- _RECORDS SHOWN_:
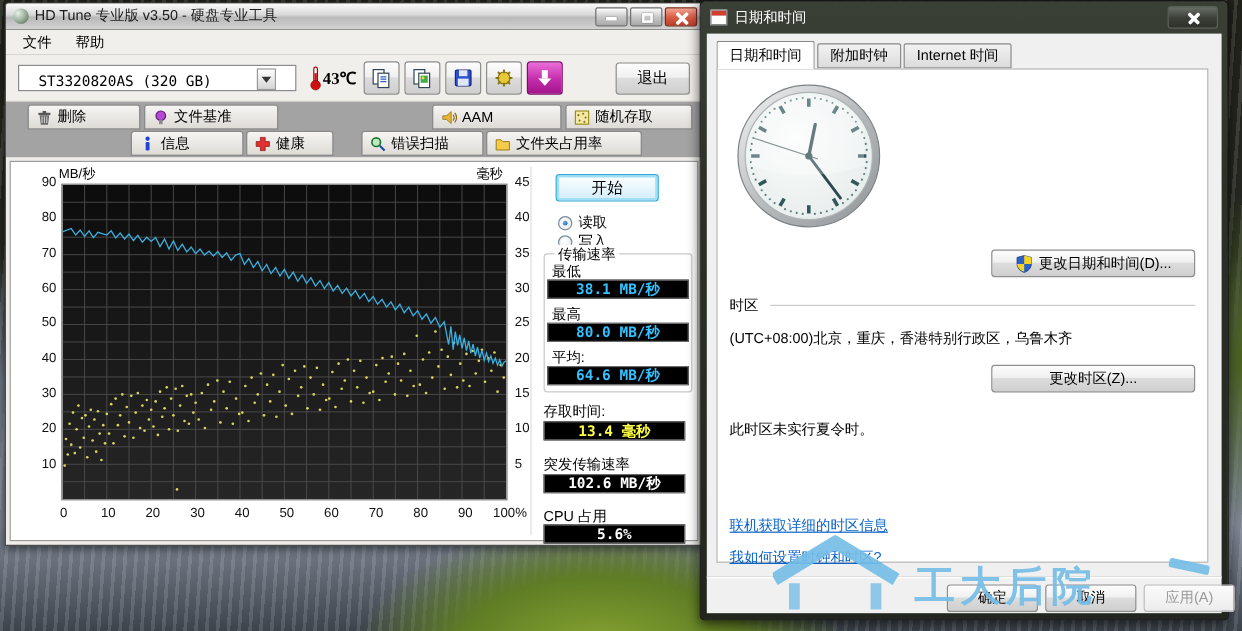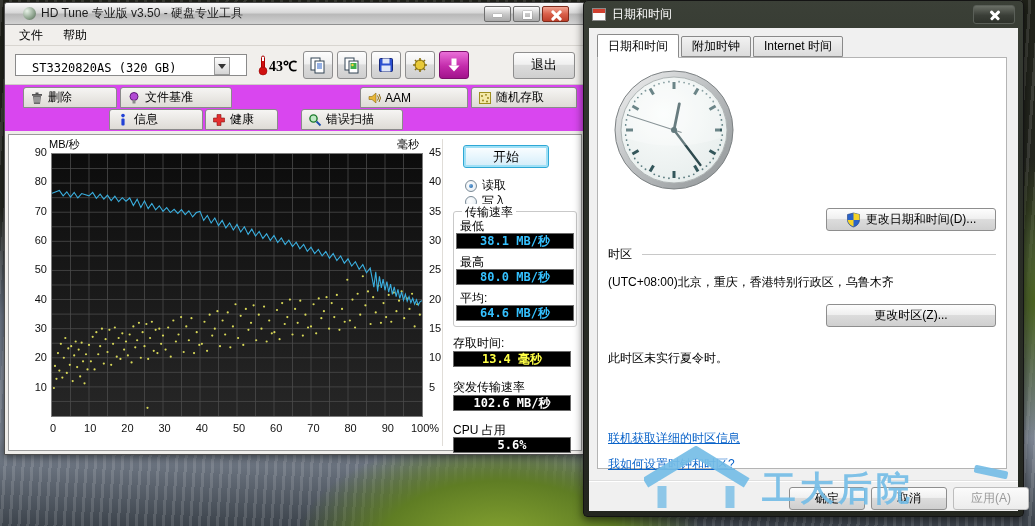"HD Tune 专业版 v3.50 -" .hdt-titlebar { padding: 0 16px -> 0 4px }
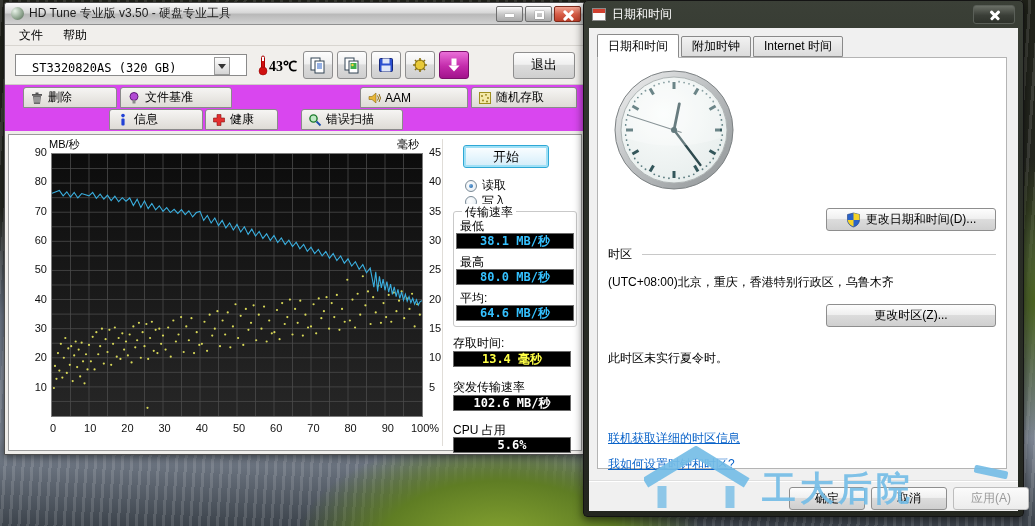"删除" .hdt-tabs { background: #d946ef -> #a3a3a3 }
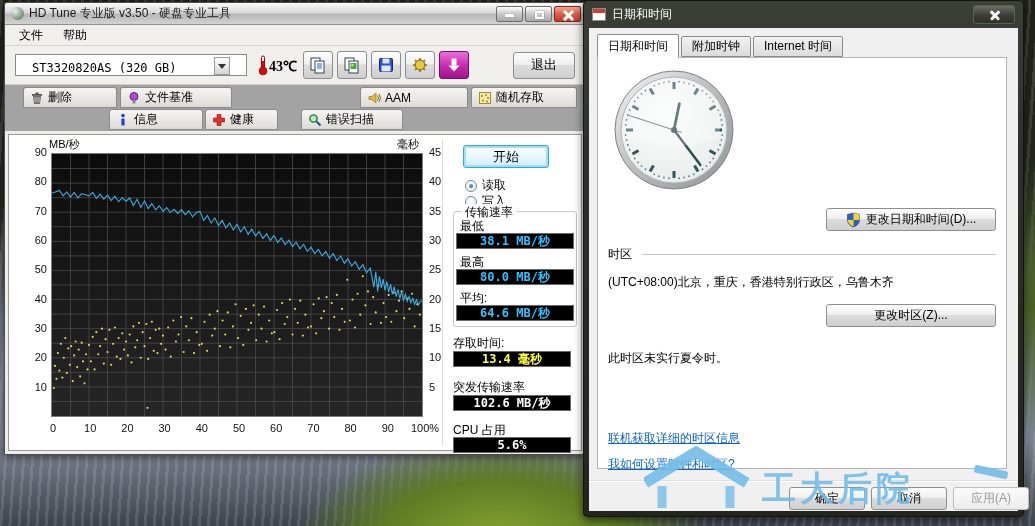"文件夹占用率" div.tab { html: none -> <div> <svg> <path></path> </svg> <span>文件夹占用率</span> </div> }
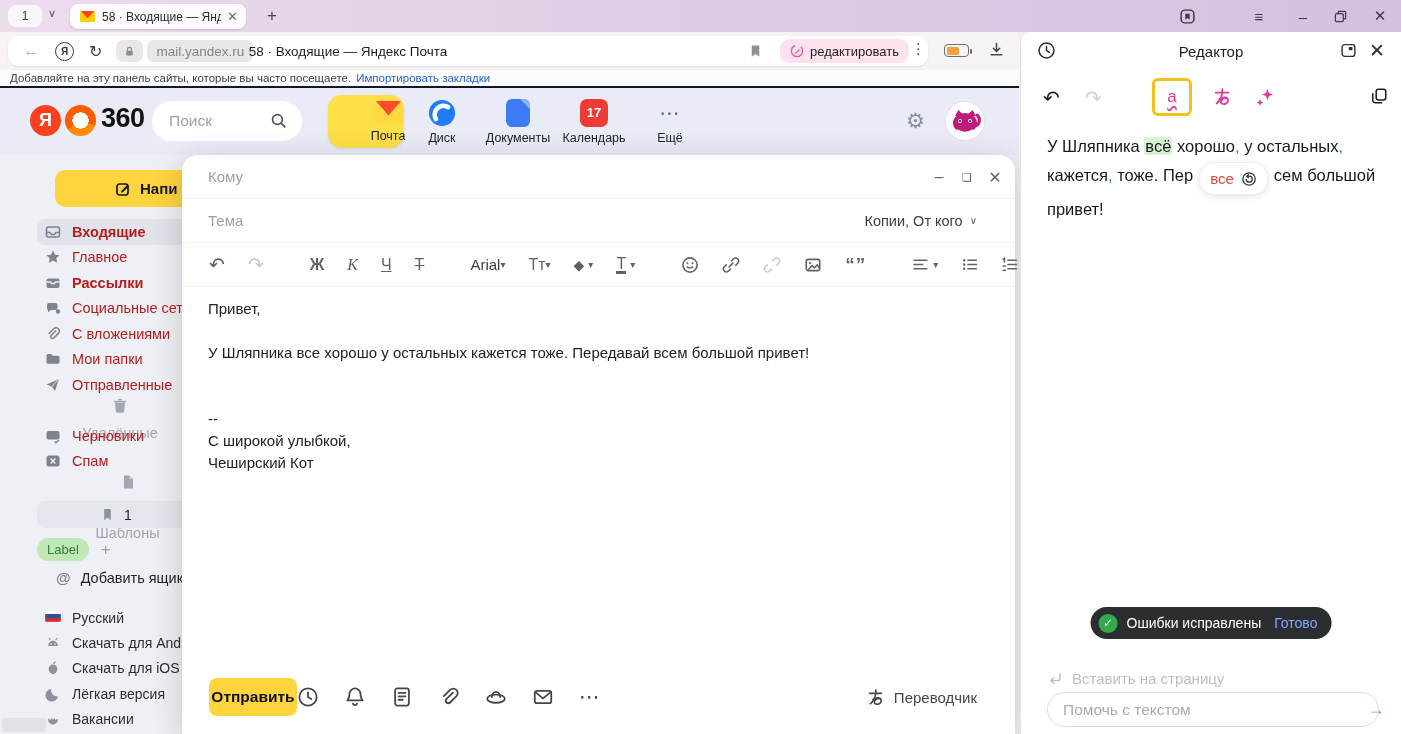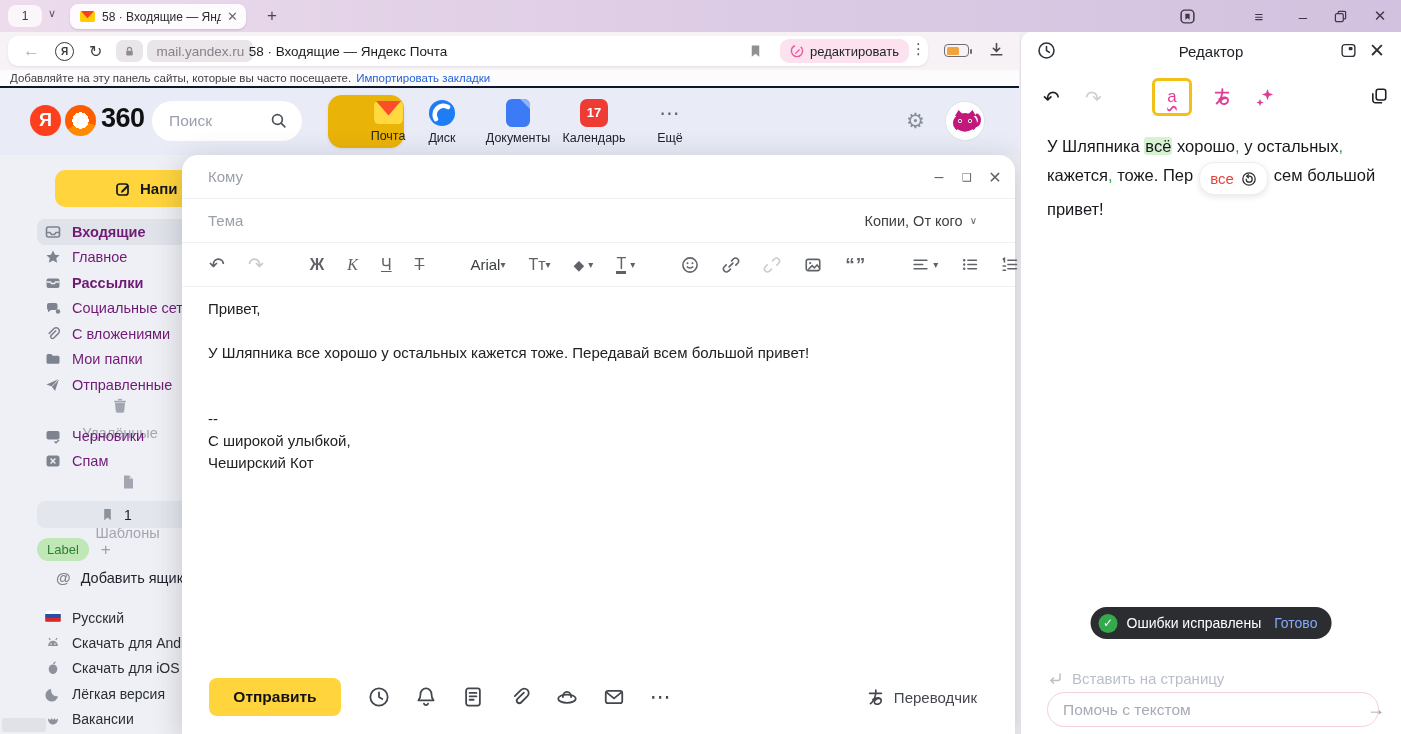"Почта" .app.active { background: #eab308 -> #fde047 }
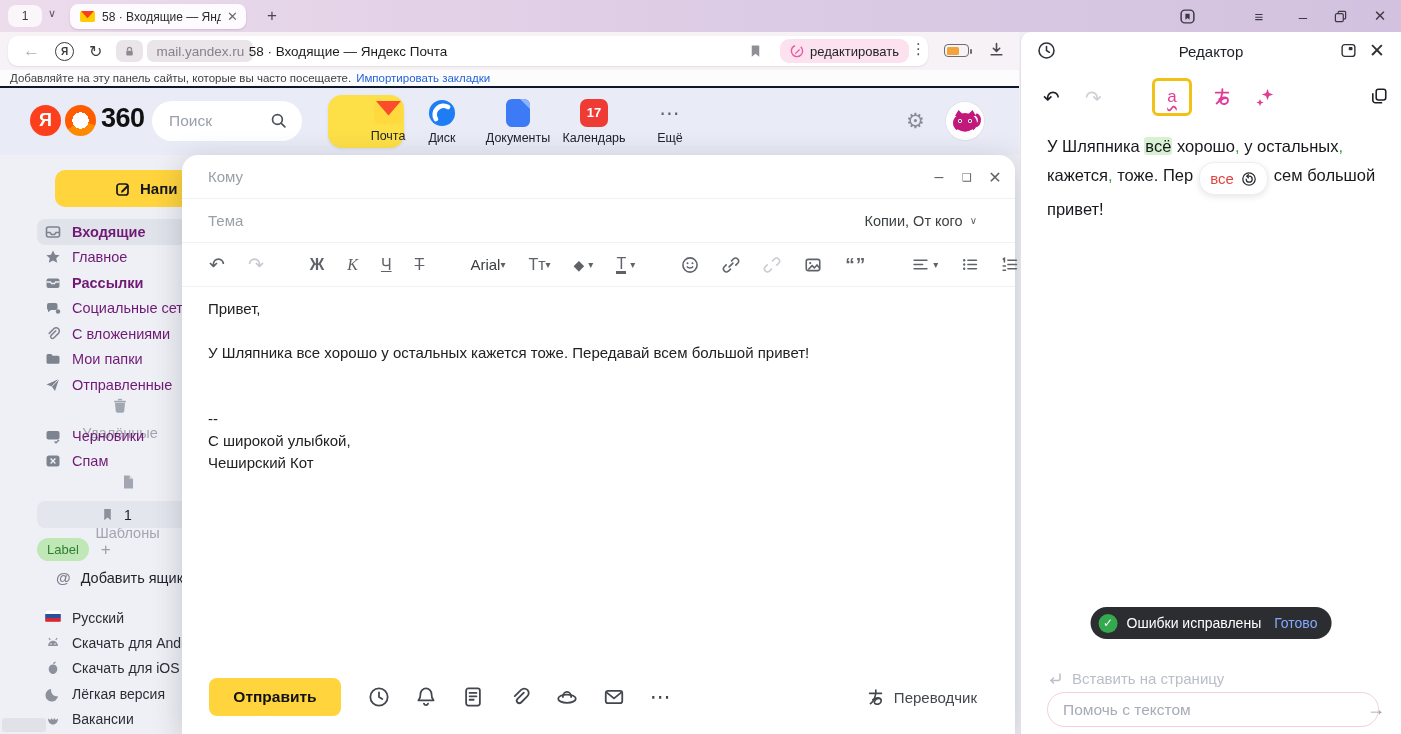"Входящие" .frow { color: #701a75 -> #b91c1c }
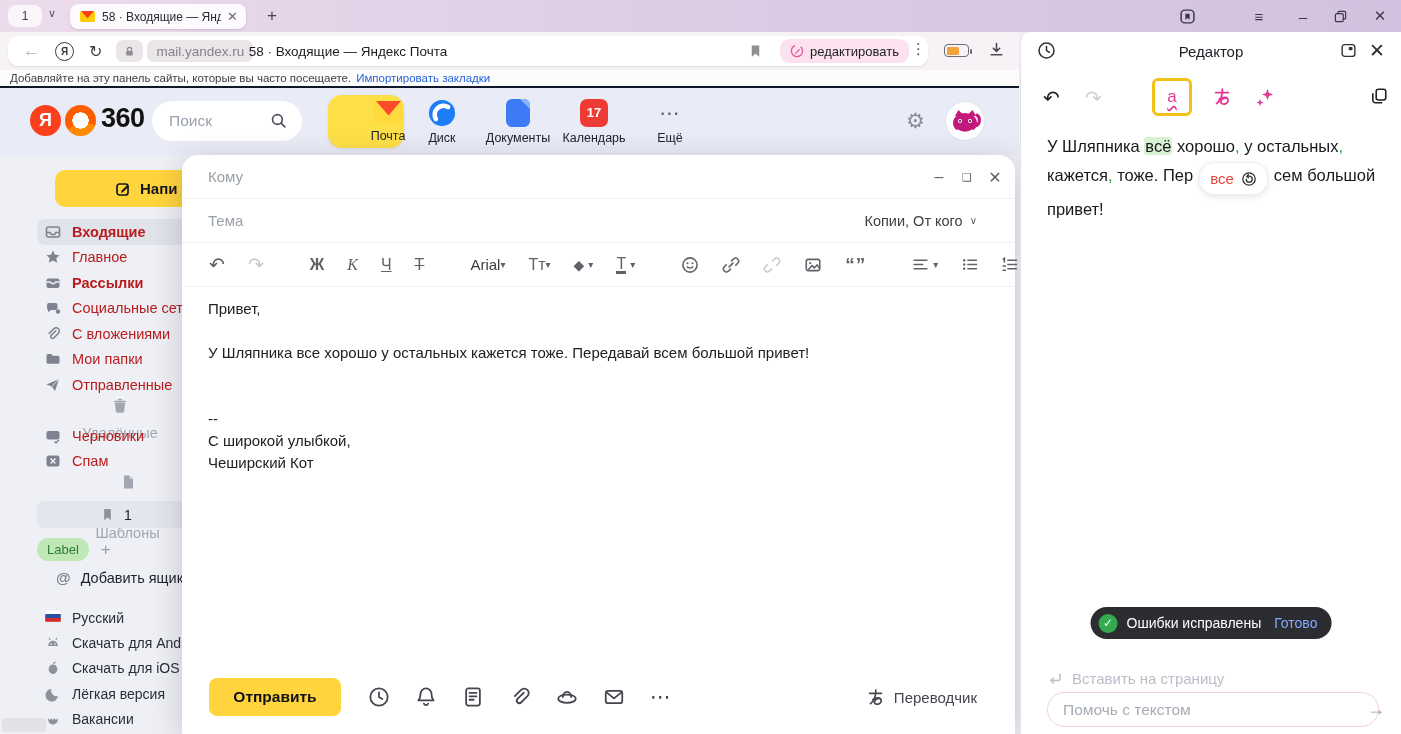"Отправить" .sendbtn { margin-right: 27px -> none; width: 132px -> 88px }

- _WHAT YOU WILL DO_:
Leave out each picture and extract the lines from the one containing "background: #eab308 ->" through the end of the records above, inclusive, exactly as they stand.

- _EXERCISE OUTPUT_:
"Почта" .app.active { background: #eab308 -> #fde047 }
"Входящие" .frow { color: #701a75 -> #b91c1c }
"Отправить" .sendbtn { margin-right: 27px -> none; width: 132px -> 88px }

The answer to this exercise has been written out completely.